The Accountability Lab Liberia has many ways to get the message across Liberia about the importance of being “accountable”.
In addition to monitoring those holding key national responsibilities to ensure that ordinary people understand their rights, The Accountability Lab has begun to reach out to the children of Liberia with its message, through visual arts.
“Being accountable means somebody who understands their rights, and fulfills their responsibilities,” says founder and director of the Accountability Lab Liberia, Blair Glencorse. “It begins with personal responsibility as it’s not good enough to point fingers at other people and say that they are corrupt or they are not accountable. I think we all have to begin with our own behaviors and that’s what we are trying to help young people here understand and think about so that collectively, as the future leaders of this country, they can make it everything it should be.”

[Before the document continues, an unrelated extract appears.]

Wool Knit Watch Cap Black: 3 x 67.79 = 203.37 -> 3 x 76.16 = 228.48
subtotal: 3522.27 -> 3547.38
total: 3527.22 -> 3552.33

The Accountability Lab, an organization that works closely with young Liberians to come up with creative ways to build the accountability and fight corruption, has partnered with the Liberia Visual Arts (LiVArts) Academy to get its registered students involved.
“We’ve partnered with the Liberian visual arts school to develop an accountability art program. And the idea is to use art as a way to engage young people in accountability, and to give them the idea how to be responsible Liberian citizens. So we have a group of about 20 kids, and we’ve talked to them a little about what the concept of accountability is, what it means to be a responsible person. We tell them what their rights and duties are as Liberians and have them draw and paint what that means to them. So they are expressing themselves through the art work. To create an image of what it means to be an accountable Liberian,” Mr. Blair furthered.
These 10-15 year-old disciplined children are a part of the Kids Power Program, a free visual arts course offered by LiVArts Academy.
Leslie Lumeh, founder and executive director of the LiVArts Academy, says the Kids Power Program is the first of two sessions and runs from September thru June. “Then we have the certificate program, which is for kids and young people between the ages of 16-25.”
According to Lumeh, those wanting to attend the LiVArts Academy have to meet certain criteria before being enrolled.
“All students have to have some artist ability,” Lumeh continues, “but if the child is interested and the parents feel they want to get their child involved, we can work with them. However, as a requirement, we ask them to bring a portfolio work that they have been doing before. Our present students have been here six months; they have improved to a large extent. They’re really picking up and their imaginations are opening as they are starting to get the point of creating.”
According to Glencorse, who has worked closely with Lumeh during the current session, these young students drew everything from people dropping trash and not picking it up, to teachers asking for money for grades and all of the kinds of problems that they think they see every day and can relate to.
“This is the very first accountability art class and we are using students that are already registered. But over time we want to do this much more often, bringing kids from all over the city – any children – but in the future it could also be adults. This is a universal issue,” Glencorse asserts, “and we want to have accountability art shows to exhibit the brilliant art that the kids are coming up with and use that as the bases of discussion about these issues aboard a set of people and decision makers.”
In as much, he believes that the LiVArts Academy is also teaching the youths how to draw and paint which is a useful skill for them to have, and a great way for them to express themselves.
Furthermore, with a dream to one day expand the art session from drawing on paper to one day accelerating to having a wall art campaign with the kids, he hopes that the students’ art can be used on some of the walls around Monrovia to convey accountability messages.
“It will promote positive change and the good thing about art. You don’t have to read to understand what you see. It’s just a three hour morning session but we’re hoping to do this once or twice a month. Let’s see what happens,” he says.
Meanwhile, a competition for three of the best drawers was discussed as the children focused attentively on their hand drawings. So caught up in the imagination that comes with being a child, the children were unaware that their drawings might be featured in LIB LIFE.
“The other thing we’ll like to do is partner with the Daily Observer and the kids. The best poem or painting that they come up with on the accountability issues; will be printed in the paper with their names and picture. It helps them to want to do their best and also exposes them to a wider audience.” Blair finalized.
The winners for best drawing in this round of Accountability Art exercise are, Austin Mah (1st place), Tracy Lumeh (2nd place) and Jeremiah Kerkula (3rd place).